De aquí a la China, llevamos diez meses leyendo certezas. Tenemos la gran suerte de que nunca nadie en los gobiernos europeos, españoles o autonómicos ha tenido dudas. Así nos lo han trasmitido. Siempre, desde el primer momento, hemos tenido claro qué hacer con el virus. Desde que nunca iba a llegar por aquí, porque no tenía nada que hacer con nosotros, a hoy, cuando estamos ahogados. Teníamos un sistema sanitario con todos los protocolos preparados, pero hemos acabado limitando cuántos besos nos podemos dar durante las navidades. Y siempre con absolutas certezas. Nunca han dudado. Se contradicen flagrantemente, pero con gesto convencido. Es la forma en la que opera el poder hoy, en la era de Twitter.

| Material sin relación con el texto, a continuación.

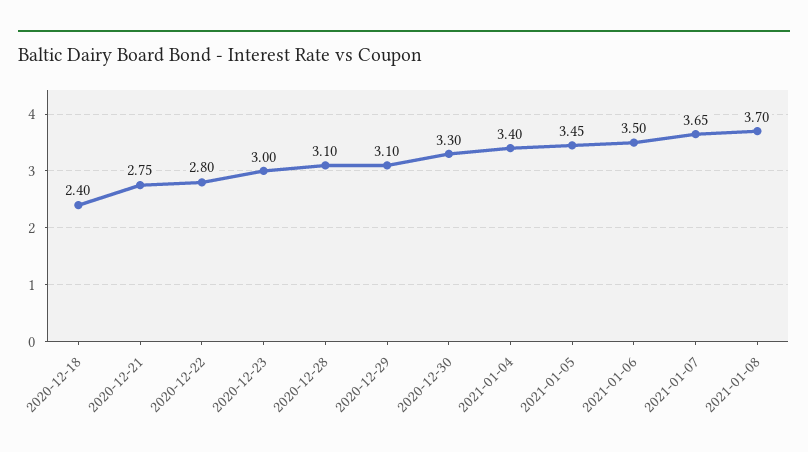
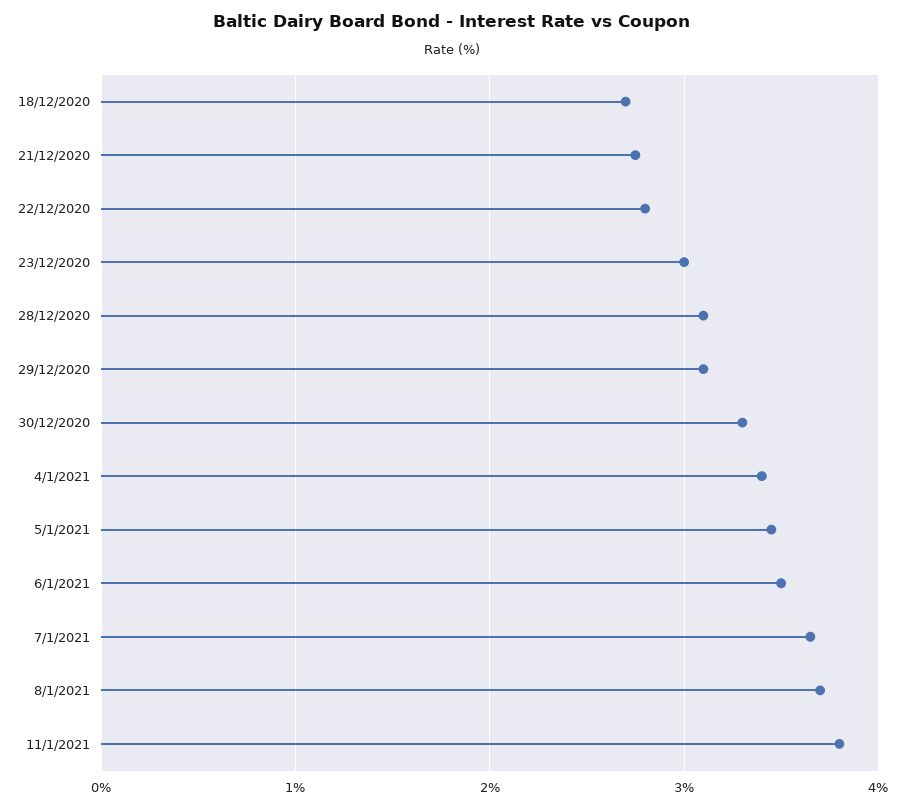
2020-12-18: 2.4 -> 2.7
11/1/2021: none -> 3.8

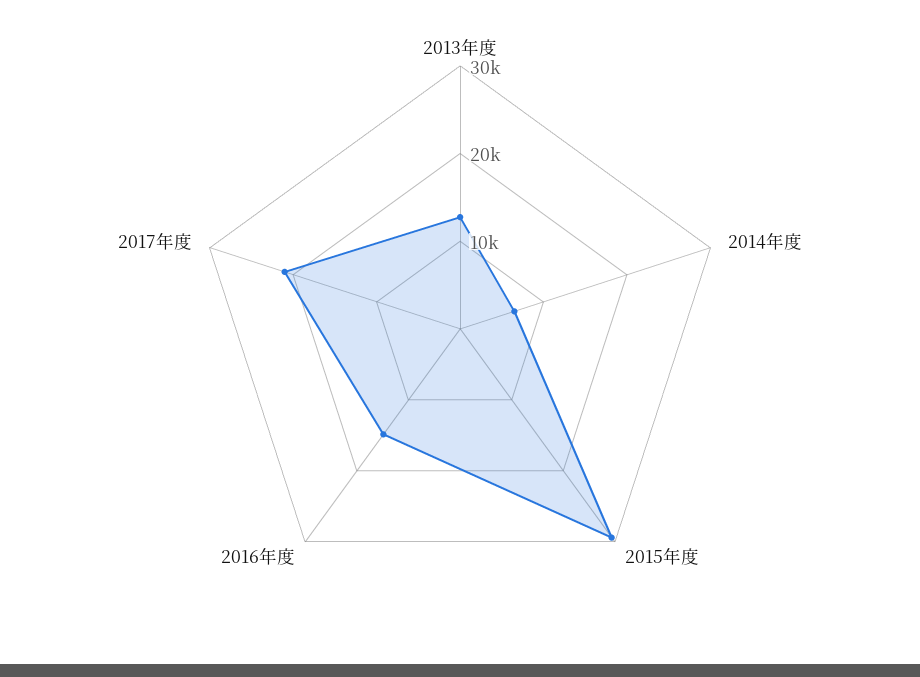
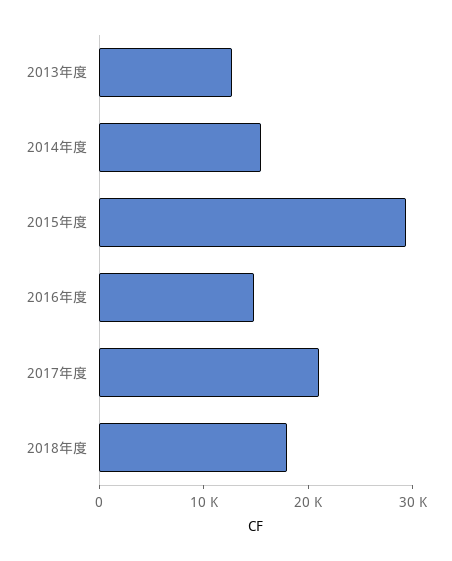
2014年度: 6000 -> 16000
2018年度: none -> 18000

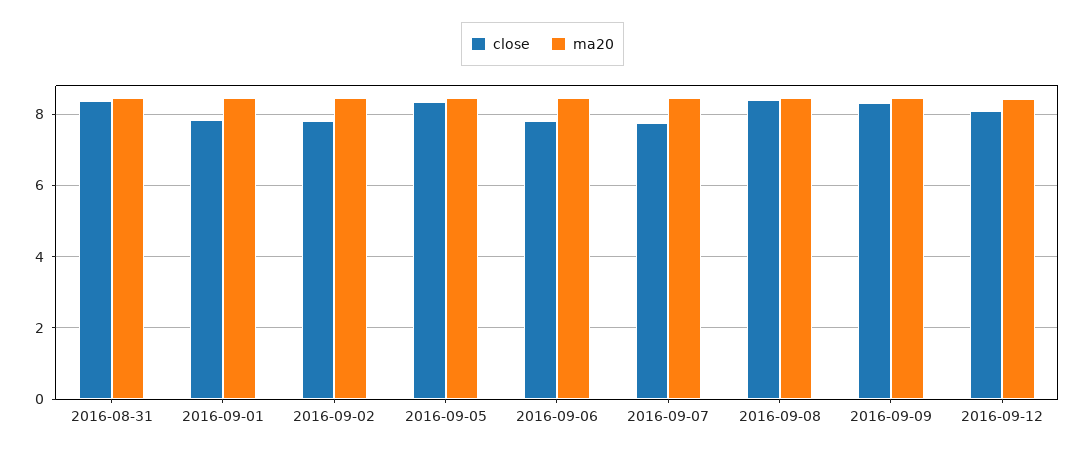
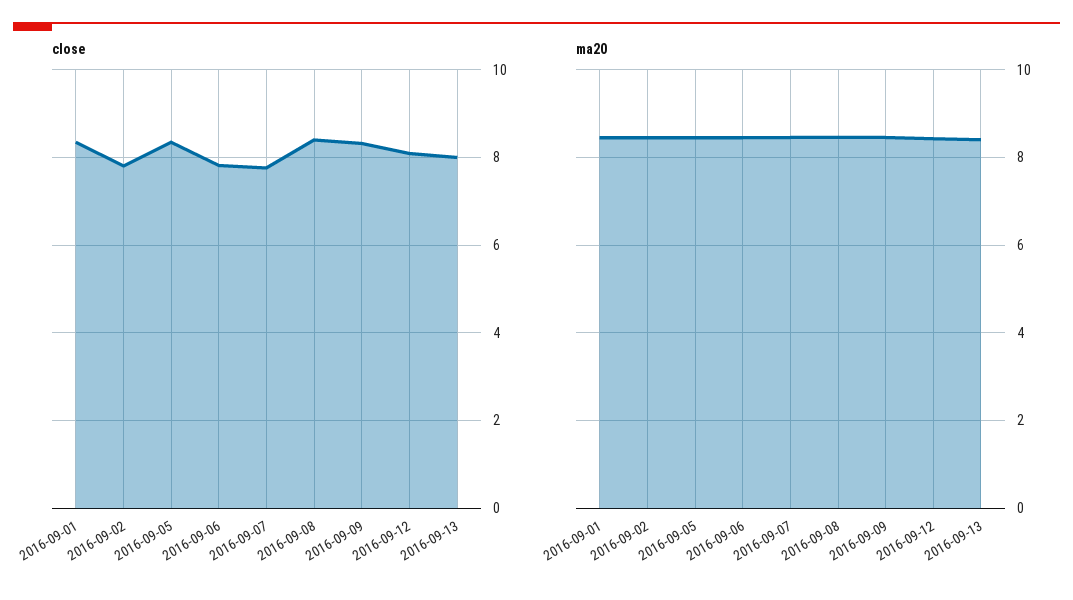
close, 2016-08-31: 8.4 -> none
ma20, 2016-08-31: 8.4 -> none
close, 2016-09-01: 7.8 -> 8.4
close, 2016-09-13: none -> 8
ma20, 2016-09-13: none -> 8.4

Con el mismo gesto de seriedad con el que nos dijeron que no había que perder la calma ante el virus, nos dicen ahora que hemos de ser contundentes; con la misma seguridad con la que en su día llamaron al turismo y hasta hicimos una feria paralela en Berlín, nos prohíben viajar a la Península; con los mismos argumentos sólidos y todopoderosos con los que hay que mantener hoy el sistema educativo abierto teníamos el sistema educativo cerrado; con el mismo gesto informado con el que aducían que nos jugábamos la vida si entrábamos a un supermercado sin guantes hoy nos dicen que el problema está en fumar mientras caminamos. Salir de nuestro municipio era sancionable, pero ahora podemos viajar a Canarias sin problemas. Hay que hacerle la PCR a los mallorquines que vienen de la Península, pero no a los que no voten aquí.
Para cada afirmación solemne que hemos venido escuchando hay una evidencia en contra en algún lugar del mundo. Porque en realidad, lo único cierto de esta epidemia es que el ser humano necesita mucho tiempo, más que meses, más que años, para poder entender cómo se desarrolla una enfermedad así. Nos decían que con el frío sería peor. ¿Entonces por qué Islandia es la que tiene menos casos? Si no nos aislamos moriremos pero Brasil, con un presidente trastornado, no ha hecho nada y le ha ido igual; Uruguay no ha dictado ni una orden obligatoria y está casi libre del mal. Decían que Portugal sí lo había hecho bien y está hoy en un lío monumental. Ayuso decía no al aislamiento perimetral y lo aplicó este puente. Y encima aún no tenemos explicación a por qué África está a salvo. O por qué los autobuses en Baleares no son foco de contagio aunque puedan viajar hasta 59 pasajeros, según orden del Govern balear.
Nuestra política ha quemado un cartucho: el de la credibilidad. Hemos descubierto no sólo que saben lo mismo que nosotros, o sea nada, sino que tienen la osadía de hablarnos como si entendieran, como si supieran, como si fueran expertos. Los pocos que sí entienden están en sus cátedras, concediendo entrevistas a la prensa, pero bien separados del poder, donde únicamente acceden quienes aceptan tocar la música que manda el director de orquesta.
Las redes son la explicación a esta subversión del orden tradicional. Hoy, para cada estupidez que nos dicen, podemos buscarnos la vida y encontrar en algún lugar lo contrario. Y lo podemos hacer al margen del poder. Podemos escapar de su lógica aldeana, buscando verdades alternativas. También podemos encontrar estupideces alternativas, pero algunas, para desgracia de nuestros políticos, son verdades. ¿Entienden por qué les ponen de los nervios lo que llaman fake news? Todo lo que les contradice es fake news. ¡Qué más quisieran que prohibirlas! Todo lo que no encaja en su discurso es un peligro para su teatrillo.
Así, pobre Armengol, cuando nos amenaza con ser contundente, recibe una lluvia de críticas. La presidenta probablemente haga lo único que pueda hacer, lo que haría yo, pero ya nadie le cree. Ni a ella ni a ningún político, y no sólo por el episodio del bar de copas, sino porque estamos hartos de que nos digan cómo doblegar una curva que tanmateix nadie sabe por dónde va a ir. Ellos tampoco, aunque hagan como que sí.